Supplied entries:
******************************

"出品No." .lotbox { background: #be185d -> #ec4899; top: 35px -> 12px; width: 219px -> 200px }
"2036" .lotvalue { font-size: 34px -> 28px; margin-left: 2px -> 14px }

******************************

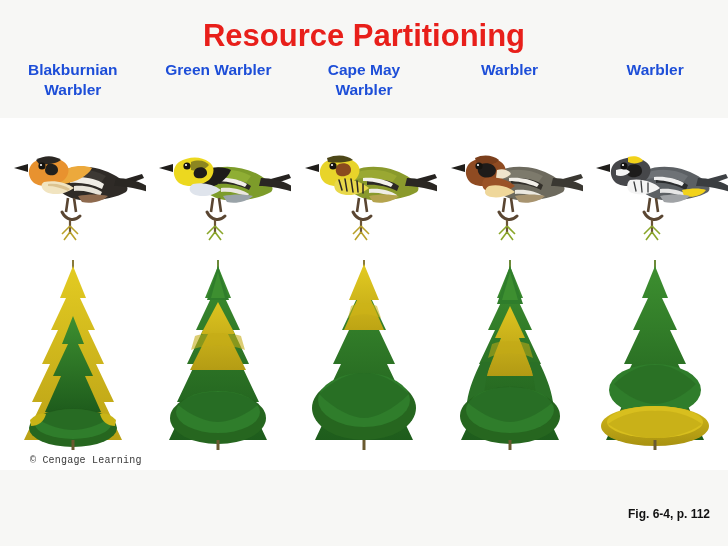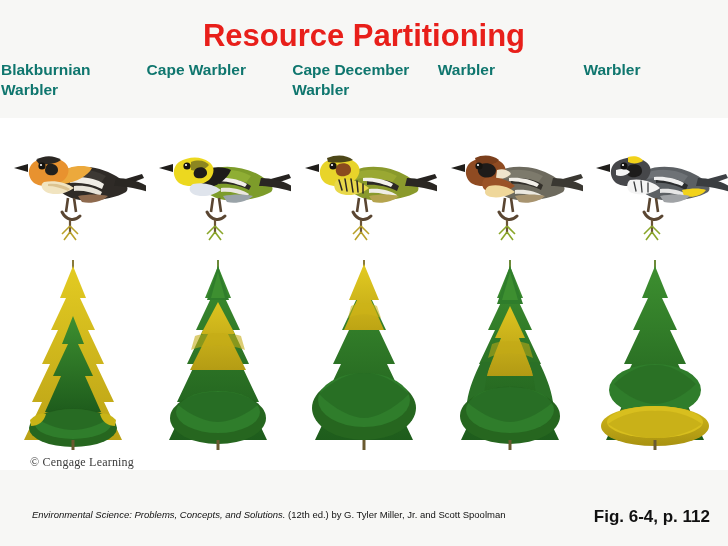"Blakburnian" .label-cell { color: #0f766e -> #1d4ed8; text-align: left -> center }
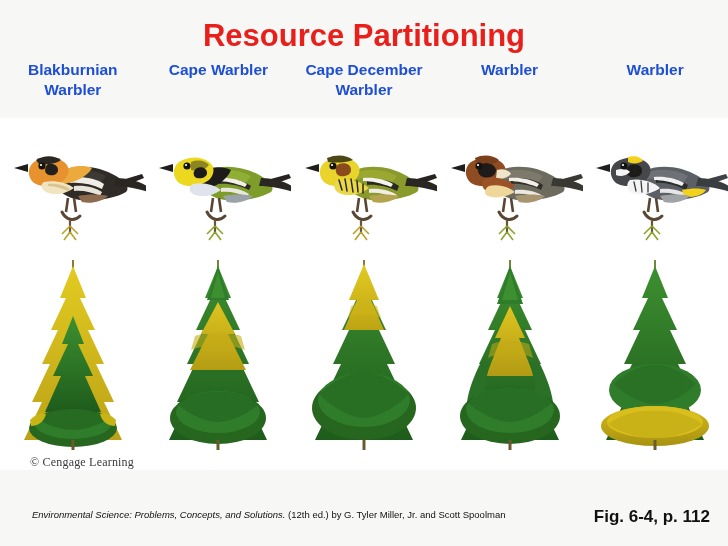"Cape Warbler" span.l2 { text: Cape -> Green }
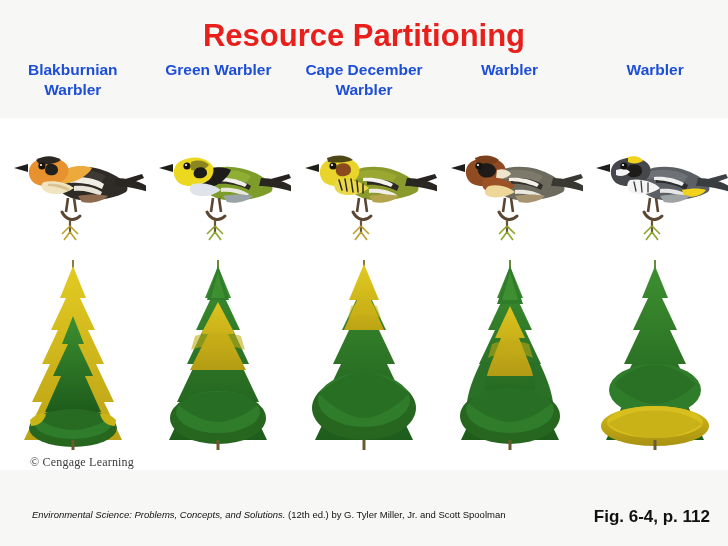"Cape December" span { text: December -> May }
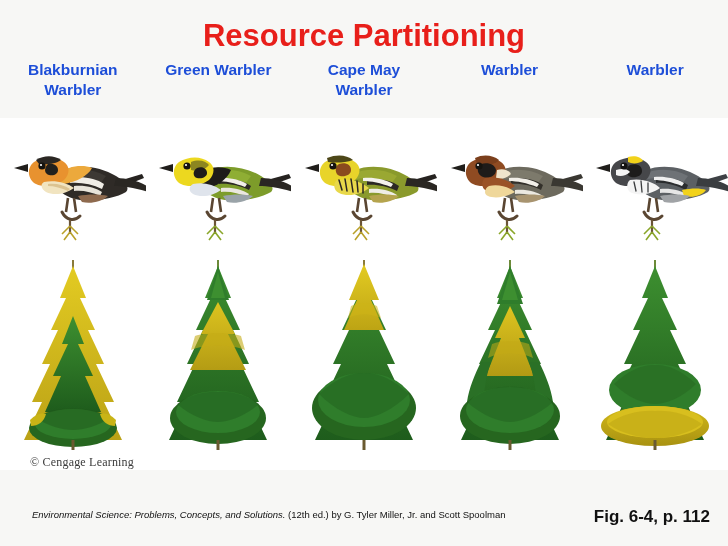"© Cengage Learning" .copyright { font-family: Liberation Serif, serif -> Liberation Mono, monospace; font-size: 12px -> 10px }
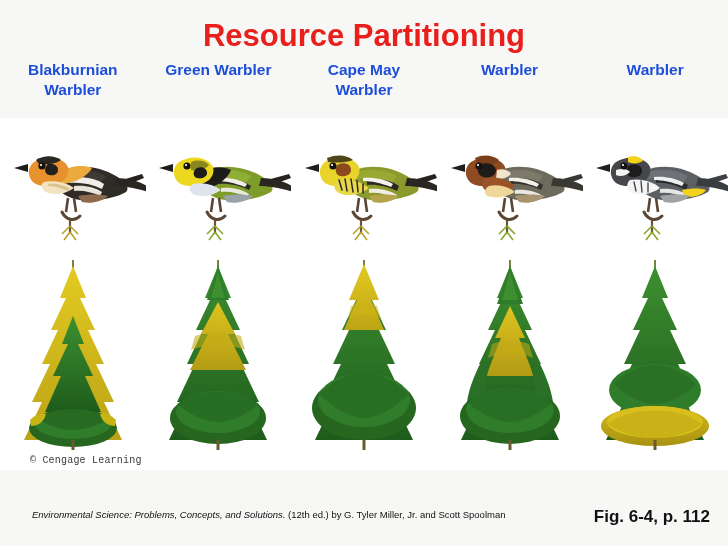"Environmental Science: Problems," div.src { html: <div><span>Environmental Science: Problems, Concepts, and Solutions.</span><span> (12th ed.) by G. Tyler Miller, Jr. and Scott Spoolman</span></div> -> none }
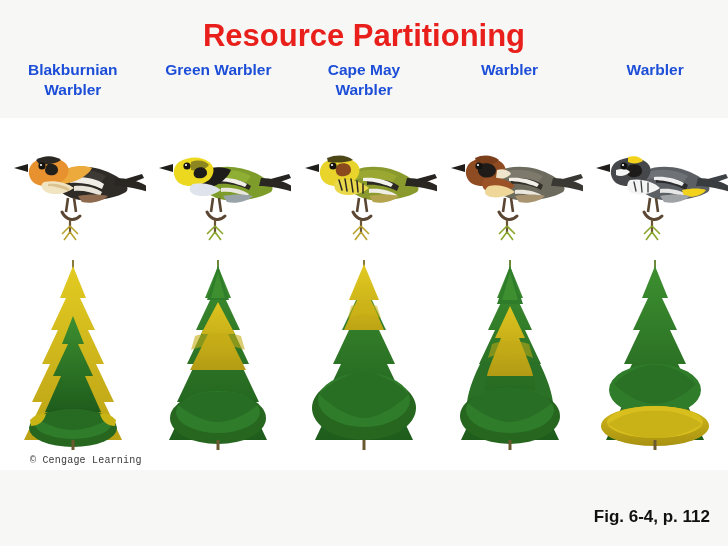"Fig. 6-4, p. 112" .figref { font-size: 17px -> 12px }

******************************

Task to complete:
Print the line above containing "Liberation Serif, serif", the line containing "Problems, Concepts, and", and everything between them, exactly as written. Pictures stay out.

Result for this task:
"© Cengage Learning" .copyright { font-family: Liberation Serif, serif -> Liberation Mono, monospace; font-size: 12px -> 10px }
"Environmental Science: Problems," div.src { html: <div><span>Environmental Science: Problems, Concepts, and Solutions.</span><span> (12th ed.) by G. Tyler Miller, Jr. and Scott Spoolman</span></div> -> none }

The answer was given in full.